**TASK DIRECTIONS**. Each line from the line containing "- Note : the path cannot end with an '/' !" through the last line of the entries is to be reproduced exactly as it stands.

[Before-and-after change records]
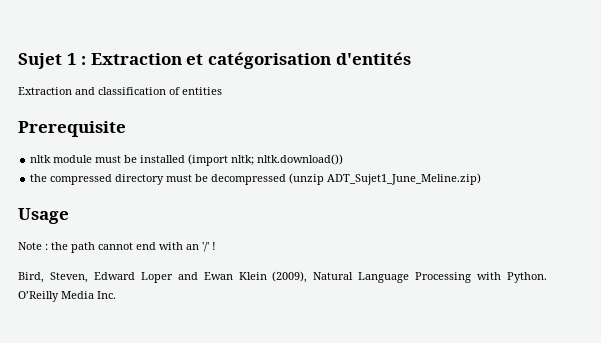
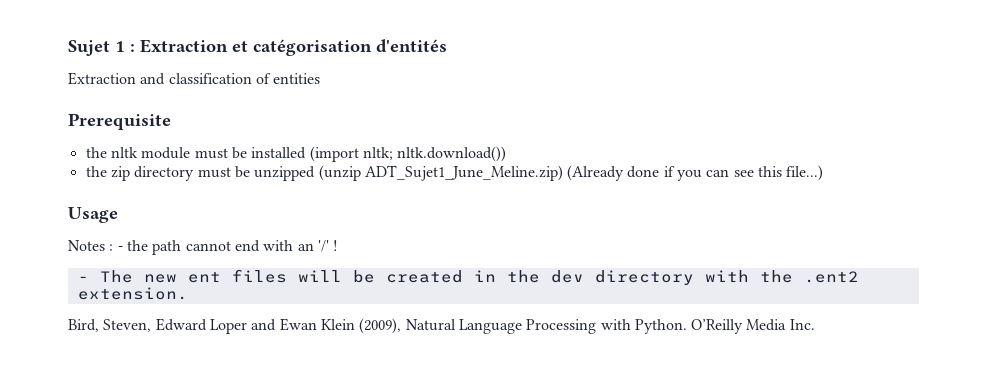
- nltk module must be installed (import nltk; nltk.download())
+ the nltk module must be installed (import nltk; nltk.download())
- the compressed directory must be decompressed (unzip ADT_Sujet1_June_Meline.zip)
+ the zip directory must be unzipped (unzip ADT_Sujet1_June_Meline.zip) (Already done if you can see this file...)
  Usage
- Note : the path cannot end with an '/' !
+ Notes : - the path cannot end with an '/' !
+ - The new ent files will be created in the dev directory with the .ent2 extension.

**RESULT OF THIS TASK**.
- Note : the path cannot end with an '/' !
+ Notes : - the path cannot end with an '/' !
+ - The new ent files will be created in the dev directory with the .ent2 extension.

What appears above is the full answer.